Luxemburgo, 58 anos depois...
1961 foi um ano terrível para Portugal, pelo início da guerra em Angola, que levou Salazar a ordenar uma partida das tropas portuguesas «rapidamente e em força». O país vivia no cinzentismo dos dias de outubro e tinha poucas coisas que o alegrassem. Uma dessas coisas, era o futebol. O Benfica tinha-se sagrado, pela primeira vez, campeão europeu e na equipa de Béla Guttmann, o feiticeiro, despontava um jovem moçambicano, de 19 anos, de nome Eusébio da Silva Ferreira.
A Seleção Nacional disputava os jogos das eliminatórias para o Mundial de 1962. O selecionador era a antiga glória sportinguista, Fernando Peyroteo, e o jogo no Luxemburgo prestava-se a anedotas de café.

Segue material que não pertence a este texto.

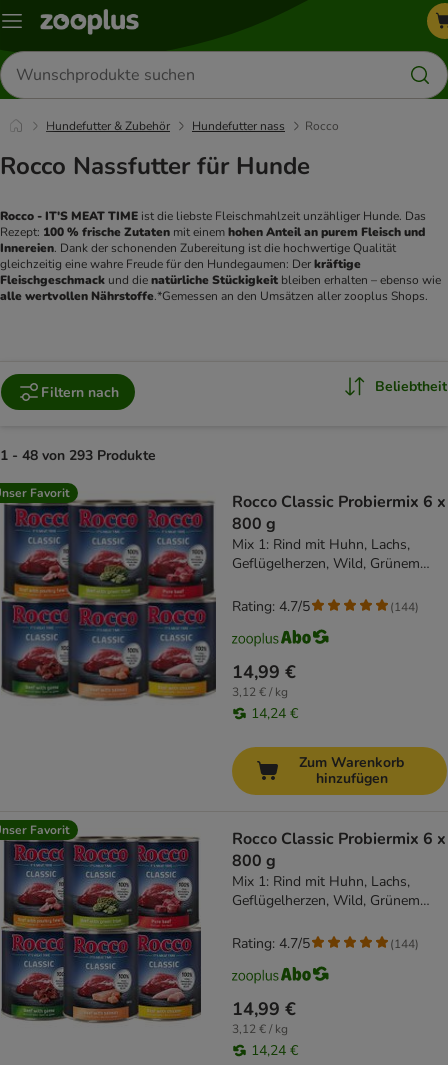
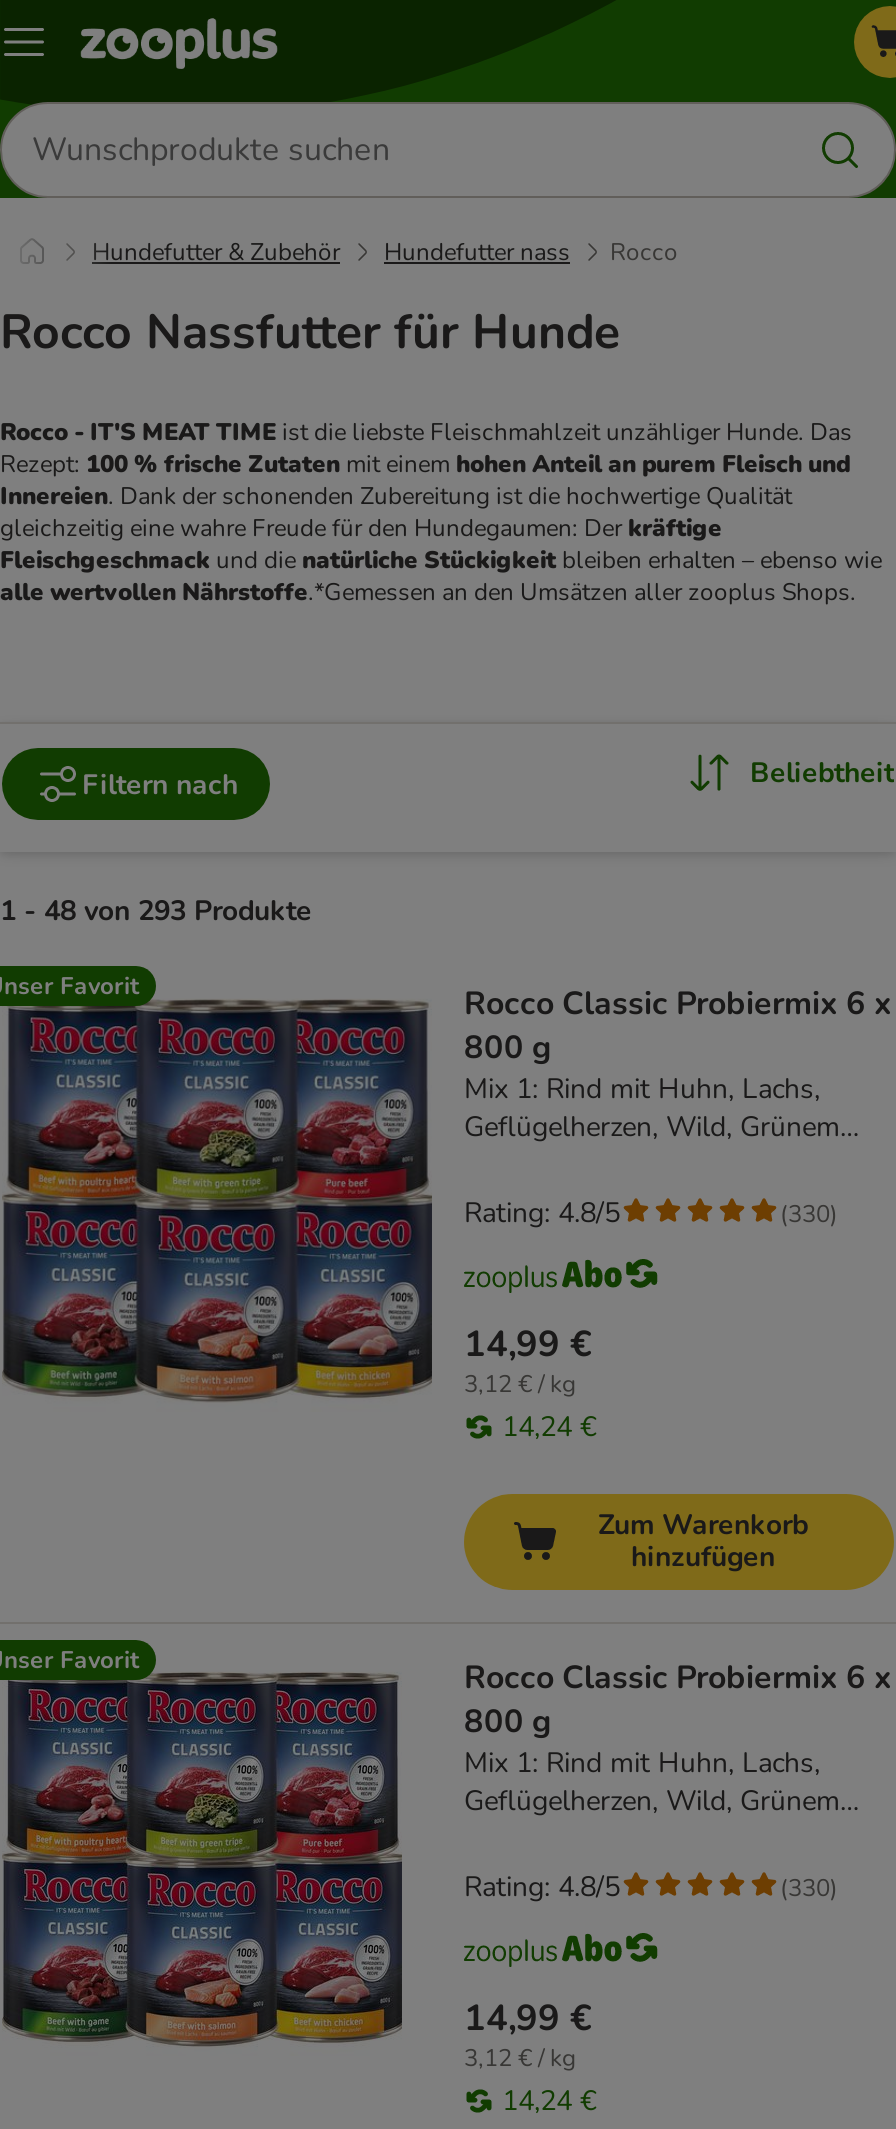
- Rating: 4.7/5
+ Rating: 4.8/5

- (144)
+ (330)

- Rating: 4.7/5
+ Rating: 4.8/5

- (144)
+ (330)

Portugal tinha vencido o jogo anterior por 6-0 e a seleção luxemburguesa era composta por rapazes esforçados, mas amadores.
Foi o jogo de estreia de Eusébio na Seleção e Portugal perdeu estrondosamente por 4-2, com Costa Pereira a sofrer um hat trick de um serralheiro, de nome Schmit, e que nesse dia se tornou num herói nacional do Luxemburgo.
A derrota afastou, de imediato, Portugal de qualquer hipótese de se qualificar para a fase final, entregando esse privilégio à Inglaterra, que venceu o grupo.
O jogo foi traumatizante para o futebol português, mas, felizmente, não foi nada traumatizante para Eusébio, que se tornaria num dos melhores jogadores do mundo, no seu tempo.
Trinta anos mais tarde, Portugal teve outro dissabor no Luxemburgo, embora o empate a um golo fosse em jogo particular e por isso menos grave.
Isto para dizer, ou escrever, que o Luxemburgo não tem sido o que se poderá chamar um compincha para a Seleção Nacional. Muito menos o será num tempo em que a equipa ganhou outra maturidade e outra qualidade competitiva, muito bem trabalhada por um selecionador, Luc Holtz, que está há nove anos no desempenho do cargo, o que significa ter feito um trabalho de sucesso e, ao mesmo tempo, explica que a sua seleção seja uma equipa personalizada e capaz de driblar as suas próprias e naturais deficiências.
Não serão, pois, favas contadas. Portugal terá de ganhar amanhã, no Luxemburgo, para se apurar diretamente para o europeu, precisamente a prova em que defende o título histórico alcançado em França, há pouco mais de três anos. Mas, convém dizer, também não será propriamente uma missão do outro mundo. Portugal tem obrigação de ganhar e, mais do que isso, tem obrigação de chegar e impor-se, sem direito a contraditório, que é a maneira antipática, mas normalmente indiscutível como as grandes equipas tratam as mais pequenas no universo exclusivo da competição.
Um jogo de futebol, para mais um jogo que é decisivo para um apuramento, não é um jogo de dúvidas existenciais ou de contemplações sobre os grandes mistérios da vida. É um jogo para seres intratáveis, quais novos romanos que chegam, veem e vencem.
Portugal tem uma equipa formada por jogadores de qualidade superior e a única maneira de não serem melhores em campo seria a de correrem e suarem menos do que o adversário, algo que, de todo, não é admissível. Por isso, se os jogadores de Portugal correrem e suarem como é seu dever profissional, como são técnica e taticamente melhores, estarão obrigados a ganhar e a passar à fase final sem dramas, nem inquietações.
É verdade que o futebol nem sempre é lógico, como aconteceu naquele jogo, no Luxemburgo, em 1961. Porém, o facto de nem sempre ser lógico não quer significar que seja inexplicável. Em 1961, a Seleção foi indolente e desleixada; em 2019 sabe que não o pode ser.